Charlie Kirk unashamedly believed in America as a Christian nation, and even more than this, that she was Protestant in her DNA. Kirk knew this not as an article of faith, mythology, or wish-casting, but because he had gone to the educational woodshed, done his homework, and studied the founders in their own words. Kirk’s testimony is an inspiration that should challenge all Americans to do the same.

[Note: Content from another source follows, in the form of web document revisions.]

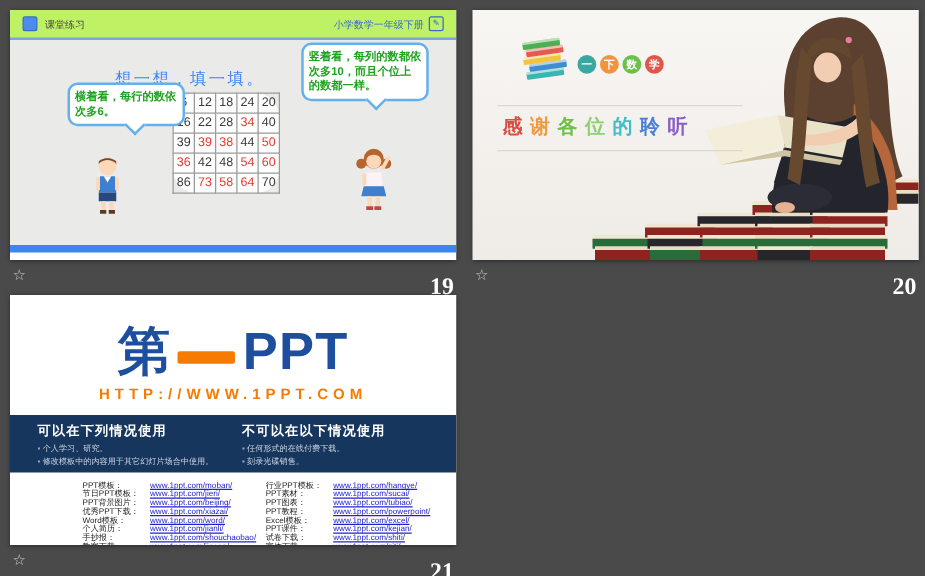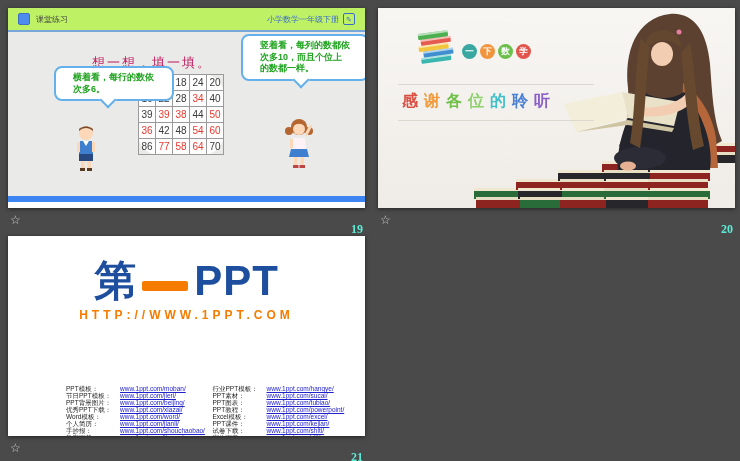--- a/index.html
+++ b/index.html
@@ -25,7 +25,7 @@
   .numtable{position:absolute;left:130px;top:66px;border-collapse:collapse;background:#fdfdfd;border-radius:21px;}
   .numtable td{width:16px;height:15px;border:1px solid #9a9a9a;text-align:center;font-size:10px;color:#3a3a3a;padding:0;}
   .numtable td.red{color:#e8392e;}
-  .bubble{position:absolute;background:#fff;border:2px solid #64b0ea;border-radius:8px;padding:4px 17px;font-size:9px;line-height:1.28;font-weight:bold;color:#1ea31e;}
+  .bubble{position:absolute;background:#fff;border:2px solid #64b0ea;border-radius:8px;padding:4px 4px;font-size:9px;line-height:1.28;font-weight:bold;color:#1ea31e;}
   .bubble::after{content:"";position:absolute;bottom:-7px;width:10px;height:10px;background:#fff;border-right:2px solid #64b0ea;border-bottom:2px solid #64b0ea;transform:rotate(45deg);}
   .bubble-left{left:46px;top:58px;width:82px;}
   .bubble-left::after{left:46px;}

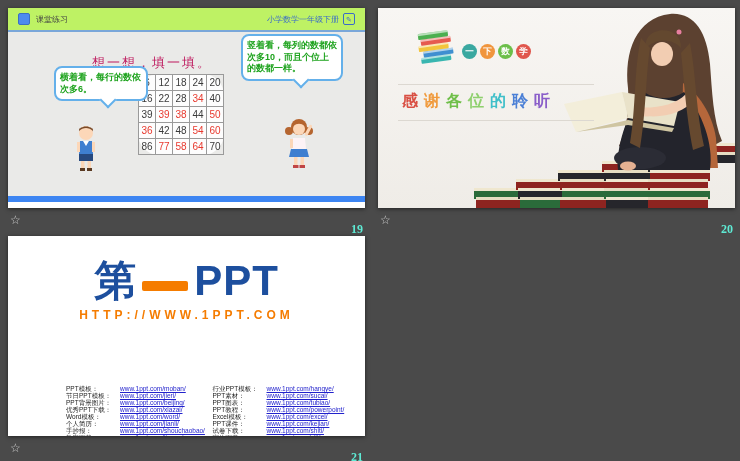--- a/index.html
+++ b/index.html
@@ -21,7 +21,7 @@
   .edit-ic{width:10px;height:10px;border:1px solid #3a6bc9;border-radius:2px;display:flex;align-items:center;justify-content:center;font-size:7px;color:#3a6bc9;line-height:1;}
   .s19-body{position:absolute;left:0;right:0;top:24px;bottom:12px;background:#eaeae8;}
   .s19-footer{position:absolute;left:0;right:0;bottom:6px;height:6px;background:#3d85f2;}
-  .s19-title{position:absolute;left:84px;top:46px;font-family:"Liberation Serif",serif;font-size:13px;letter-spacing:2px;color:#be185d;}
+  .s19-title{position:absolute;left:84px;top:46px;font-family:"Liberation Serif",serif;font-size:13px;letter-spacing:2px;color:#3b82f6;}
   .numtable{position:absolute;left:130px;top:66px;border-collapse:collapse;background:#fdfdfd;border-radius:21px;}
   .numtable td{width:16px;height:15px;border:1px solid #9a9a9a;text-align:center;font-size:10px;color:#3a3a3a;padding:0;}
   .numtable td.red{color:#e8392e;}

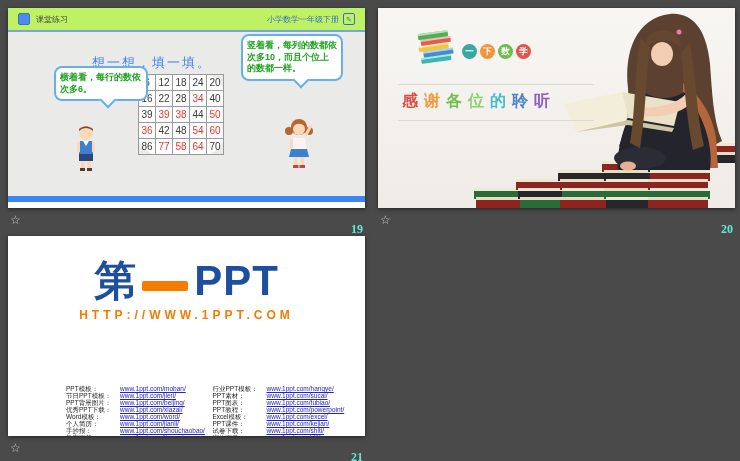--- a/index.html
+++ b/index.html
@@ -117,7 +117,7 @@
             </tr>
             <tr>
               <td>86</td>
-              <td class="red">77</td>
+              <td class="red">73</td>
               <td class="red">58</td>
               <td class="red">64</td>
               <td>70</td>

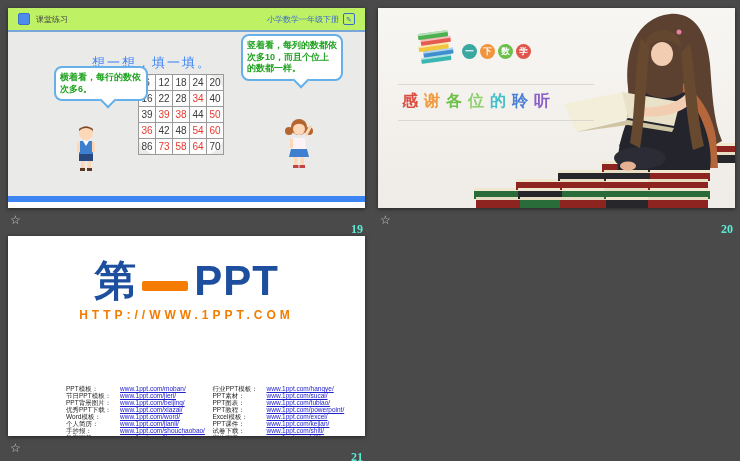--- a/index.html
+++ b/index.html
@@ -10,7 +10,7 @@
   .slide{position:relative;width:357px;height:200px;background:#fff;box-shadow:0 1px 4px rgba(0,0,0,.55);overflow:hidden;cursor:pointer;}
   .meta{height:23px;display:flex;align-items:center;justify-content:space-between;padding:0 2px;}
   .star{color:#c9c9c9;font-size:12px;line-height:1;}
-  .pagenum{color:#5eead4;font-weight:bold;font-size:12px;font-family:"Liberation Serif",serif;margin-top:20px;}
+  .pagenum{color:#ffffff;font-weight:bold;font-size:19px;font-family:"Liberation Serif",serif;margin-top:20px;}
 
   
   .s19-header{height:22px;display:flex;align-items:center;justify-content:space-between;padding:0 10px;border-bottom:2px solid #7aa7d9;background:#bef264;}

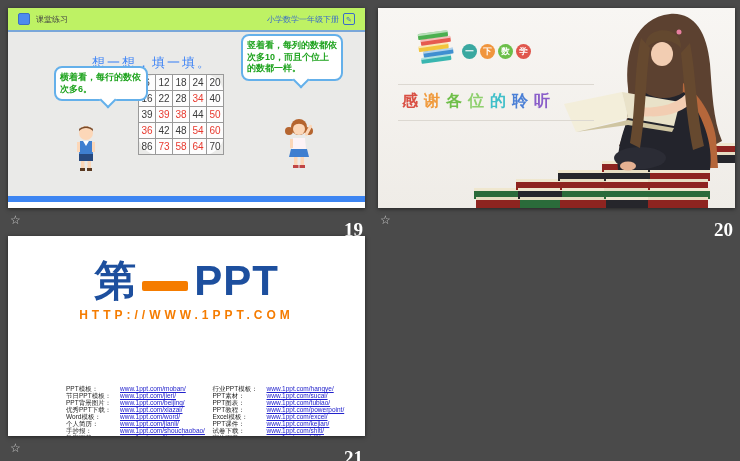--- a/index.html
+++ b/index.html
@@ -278,6 +278,22 @@
       </div>
       <div class="logo-url">HTTP://WWW.1PPT.COM</div>
 
+      <div class="band">
+        <div class="band-col">
+          <h3>可以在下列情况使用</h3>
+          <ul id="can-list">
+              <li>个人学习、研究。</li>
+              <li>修改模板中的内容用于其它幻灯片场合中使用。</li>
+            </ul>
+        </div>
+        <div class="band-col">
+          <h3>不可以在以下情况使用</h3>
+          <ul id="cannot-list">
+              <li>任何形式的在线付费下载。</li>
+              <li>刻录光碟销售。</li>
+            </ul>
+        </div>
+      </div>
 
       <div class="linksec">
         <div class="linkcol" id="links-left">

The “Christian Nationalism” Slur
At the same time that Kirk championed America as a genuinely Christian nation, he recognized that the label of “Christian Nationalism” was being wielded as a bludgeon by the media, by leftists, and by faux “conservatives.” He saw clearly what many refused to admit: “The American regime has fixated on Christianity as the chief threat to their power, and so they are attacking it under the label of ‘Christian nationalism.’” As is all too obvious, the Washington bureaucracy has increasingly become hostile to Christianity and especially to white Christian men. Kirk understood this, and he could see that “Christian nationalism” as a slur to scare the public might not only work but was being co-opted by public faith leaders.
Kirk called out Rob Reiner (atheist), Tim Alberta, Jim Wallis, and David French by name. “Theologian Jim Wallis, whose definition of ‘Christianity’ doesn’t include protecting the unborn, says that conservative Christians are adherents of ‘The False White Gospel.’” On French, Kirk didn’t hold back: “David French, who never misses a chance to condemn the faith he professes to follow, says it is anti-Christian to believe America should be a Christian nation (this is that ugly ‘Christian nationalism’), and agreed that saying ‘Christ is King’ is antisemitic, unless you carefully hide it away in a church so it doesn’t offend anyone.”
Kirk concluded by shaming these men publicly: “All three of these self-proclaimed Christians went on Morning Joe to help stoke the panic of MSNBC viewers about dangerous ‘Christian nationalists’ coming to get them. They took part in a calculated political op aimed at smearing American believers and getting Joe Biden re-elected. Shame on them.”
In another post Kirk proclaimed that “It’s not about ‘Christian Nationalism.’ [That’s] a boogeyman they’ve invented to silence you while the Biden Regime institutes a new state religion.” Kirk understood what many have realized only recently: that it’s not a matter of whether, but which. Which religion will be publicly proclaimed and infused into the national life of America? It is, truly, either Christ or chaos, Christianity or a pagan religion.
Conclusion
At his momentous memorial service last weekend, clips were played of Charlie talking about his life’s mission. He said when he went to college campuses, his goal was to speak the truth fearlessly and to love the kids. He made it clear that he wanted to be remembered for the courage of his Christian faith. Did Charlie Kirk die for his faith? Did he die for his conservative political beliefs? Did he die for his vision that America was the greatest nation on earth and could be great again? The answer is Yes. Kirk died for all of these, and this is what makes him such a great and powerful Christian statesman.
Charlie Kirk puts to the lie the idea that Christians cannot be intimately involved in American politics without selling out their faith to money, power, or fame. Charlie Kirk proved that you can be an outspoken Christian in American politics and neither lose your faith nor have it corrupted. Charlie Kirk proved you could love God with all your heart and love America, too. Charlie Kirk proved that the idea of a Christian nation is neither incomprehensible nor theologically heretical, but a beautiful vision in line with America’s heritage. In short, Charlie Kirk was a Christian Nationalist, and this is what made him great.